Angela Merkel may be extremely popular, but a third consecutive term in the Chancellery could very well depend on the performance of the Free Democrats (FDP), the junior coalition partner to her Christian Democrats (CDU). And now, for the first time in a long time, the business-friendly party has gotten a bit of good news. A new survey has found that, were the election held on Sunday, the FDP would receive 5 percent of the vote, the minimum needed to secure seats in the Bundestag, Germany's parliament.
It may not seem like much, but the FDP has been hovering at or below 5 percent for months -- and a clutch of negative headlines had recently led many to believe that support for the party would once again evaporate. Rainer Brüderle, the party's lead candidate for elections in September, was accused of sexism. And, then, one prominent FDP member was accused of making racist comments about party leader Philipp Rösler, originally from Vietnam.

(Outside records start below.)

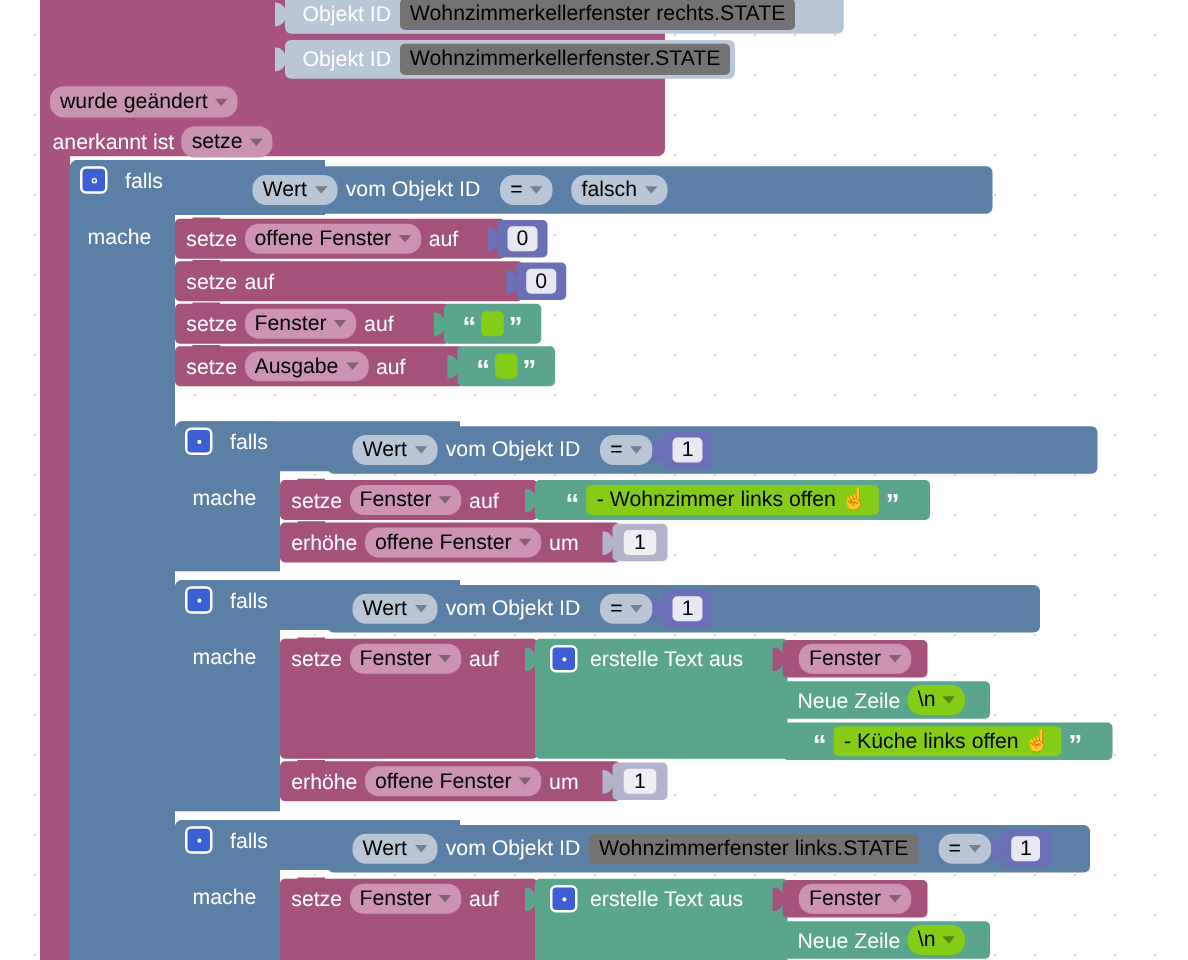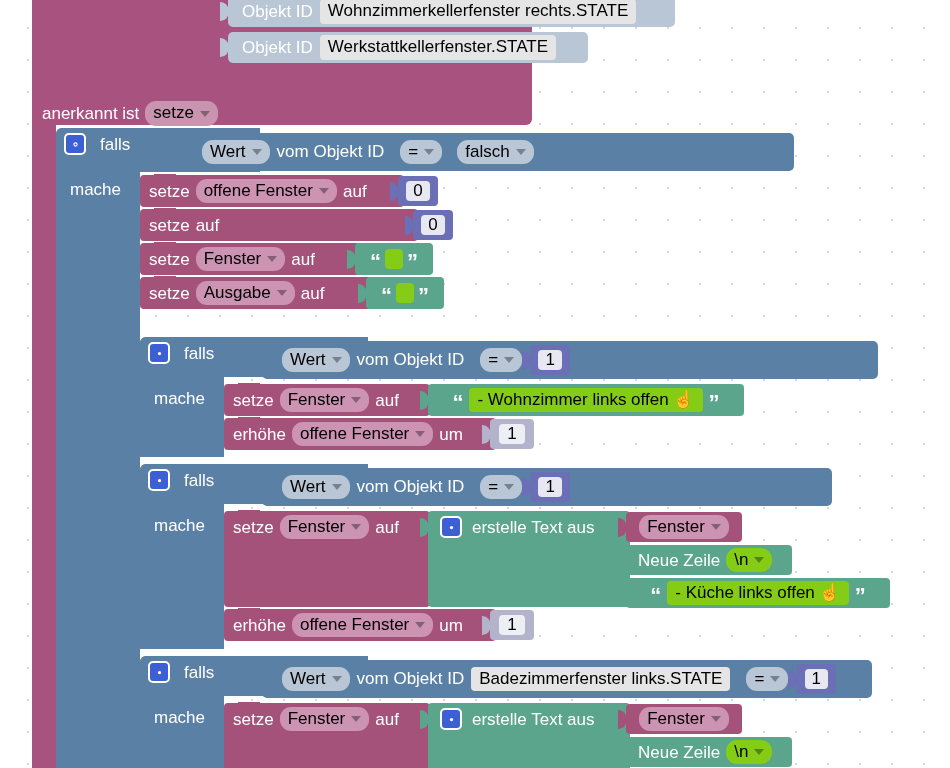--- a/index.html
+++ b/index.html
@@ -53,7 +53,7 @@
   .f-var    { background: #cc93b3; }
   .f-text   { background: #84cc16; }
   .f-math   { background: #e8e8f2; }
-  .f-objid  { background: #e5e5e5; }
+  .f-objid  { background: #737373; }
 
   
   .gear {

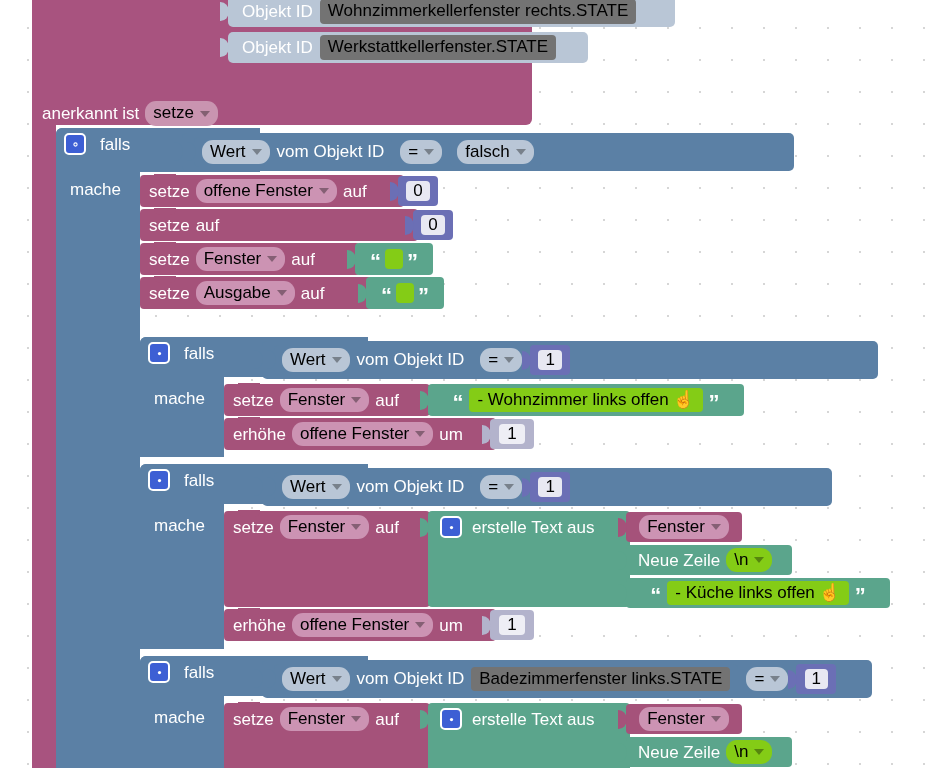--- a/index.html
+++ b/index.html
@@ -104,7 +104,7 @@
     <div class="plug c-objid" style="top:6px;"></div>
     <div class="row" style="padding-left:14px;">
       <span class="lbl">Objekt ID</span>
-      <span class="field rect f-objid">Werkstattkellerfenster.STATE</span>
+      <span class="field rect f-objid">Wohnzimmerkellerfenster.STATE</span>
     </div>
   </div>
 

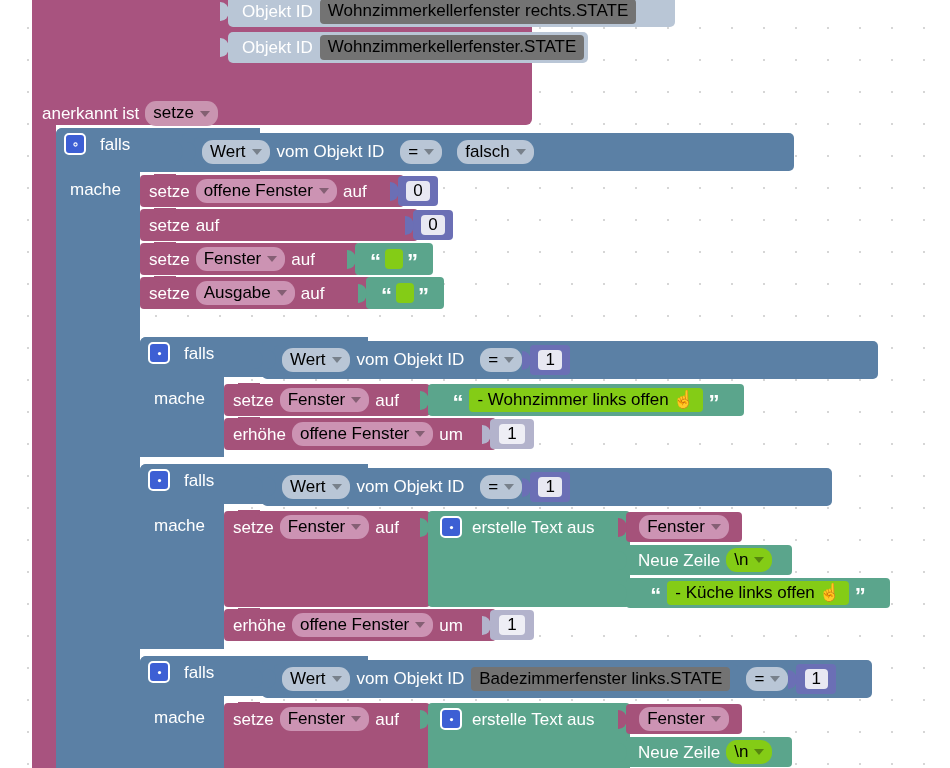--- a/index.html
+++ b/index.html
@@ -108,6 +108,12 @@
     </div>
   </div>
 
+  <div class="blk" style="left:40px; top:69px;">
+    <span class="field f-event">
+      <span>wurde geändert</span>
+      <span class="caret"></span>
+    </span>
+  </div>
 
   <div class="blk" style="left:42px; top:101px; display:flex; align-items:center; gap:6px;">
     <span class="lbl">anerkannt ist</span>

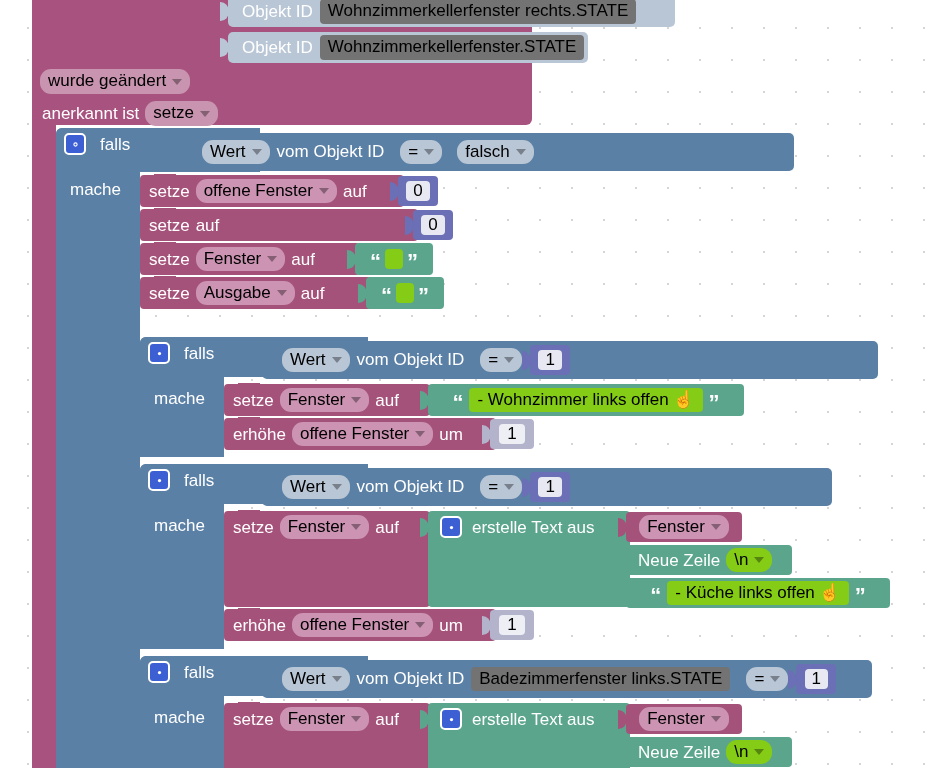--- a/index.html
+++ b/index.html
@@ -441,7 +441,7 @@
           <span class="caret"></span>
         </span>
         <span class="lbl">vom Objekt ID</span>
-        <span class="field rect f-objid">Badezimmerfenster links.STATE</span>
+        <span class="field rect f-objid">Wohnzimmerfenster links.STATE</span>
       </span>
       <span class="field f-ctrl">
         <span>=</span>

Combined all this with continuing fallout from a bitter leadership dispute in January, and the party has definitely not been helping itself look like a winner.
But the FDP is hoping that its strong showing in the January state election in Lower Saxony, where the party received 9.9 percent of the vote, is a sign of things to come. Granted, many of those votes were "loaned" from the CDU to ensure that the FDP made it over the 5 percent hurdle. But, given its recent run of wheel-spinning, the party isn't picky about the size of the straws it grasps at.
Tuesday's survey, conducted for by the pollster INSA for the tabloid Bild, is also good news for Merkel. Her conservatives polled at 40 percent, up one percentage point from last week -- giving her coalition with the FDP 45 percent of the potential vote and putting them slightly ahead of a potential coalition of the opposition Social Democrats (29 percent) and Greens (15 percent).